Consider a casino. A casino is engineered, in every detail of its lighting and carpet pattern and drink service, to extract money from the people inside it. By staying and losing money repeatedly, they reveal a preference for the activity. Obviously, no one treats casinos as ethical. The whole environment is the manipulation; the revealed behavior is what manipulation looks like when it succeeds. Revealed preference theory is a tool for inferring desires in conditions of free choice. When the conditions of free choice have been violated, engineered to produce particular behaviors, we cannot rely on revealed preference as a motivation for design.
The casino analogy, already damning, actually understates the case. A casino is a single engineered environment applied uniformly to everyone who walks in, optimized for the average user. A platform’s A/B testing apparatus, combined with a persistent per-user behavioral profile, produces something worse: a casino whose architecture is continuously revised around each individual. The house knows the odds, and it knows that you specifically are susceptible to loss-aversion framing after 11 pm, that your scroll slows when you encounter a particular kind of outrage, and that ASMR content reliably extends your session by eight minutes.
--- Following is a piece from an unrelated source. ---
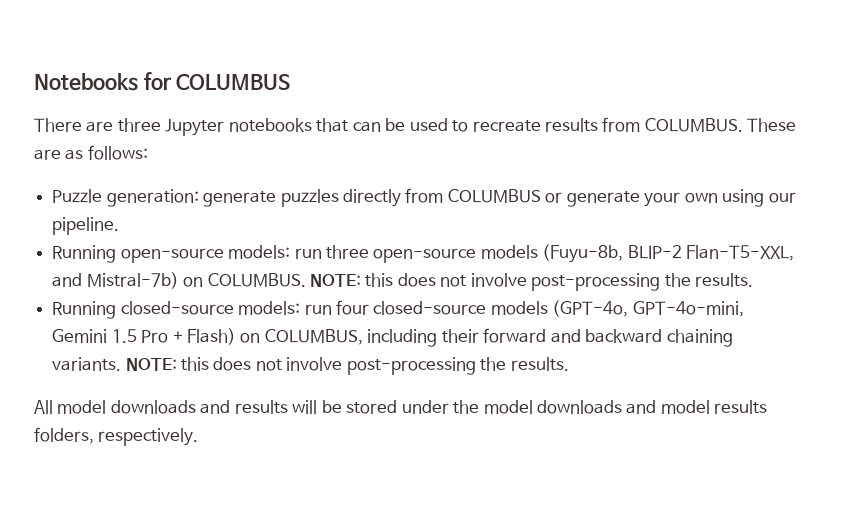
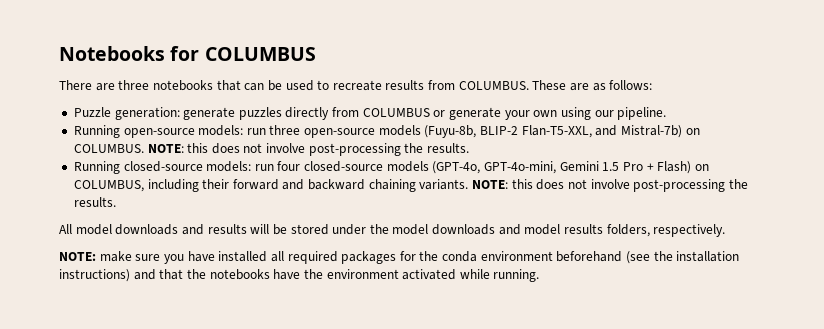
- There are three Jupyter notebooks that can be used to recreate results from COLUMBUS.
+ There are three notebooks that can be used to recreate results from COLUMBUS.
+ NOTE: make sure you have installed all required packages for the conda environment beforehand (see the installation instructions) and that the notebooks have the environment activated while running.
Moreover, this casino also changes you through its user profile. The user profile, initially built on information about what keeps you on longer, begins to predict how you’ll behave, and influences the content served. A user who initially resists doomscrolling is gradually reconditioned through content sequencing until the resistance erodes. The casino gets better at extracting from them, and they get worse at resisting it. This is the experiment that has never required — and would never gain — informed consent, and is the logical endpoint of the marriage of environment design and user profiling.
No reasonable position holds that software companies should freeze their interfaces in place, or that every button-color test requires a consent form. Instead, we should just recognize that a meaningful category of platform experimentation already meets the federal definition of human subjects research and should be governed accordingly. Behavioral reconditioning, and any test that draws on longitudinal user profiles, should require informed consent or a workable opt-out for those who decline. This is not an unreasonable burden on a trillion-dollar industry.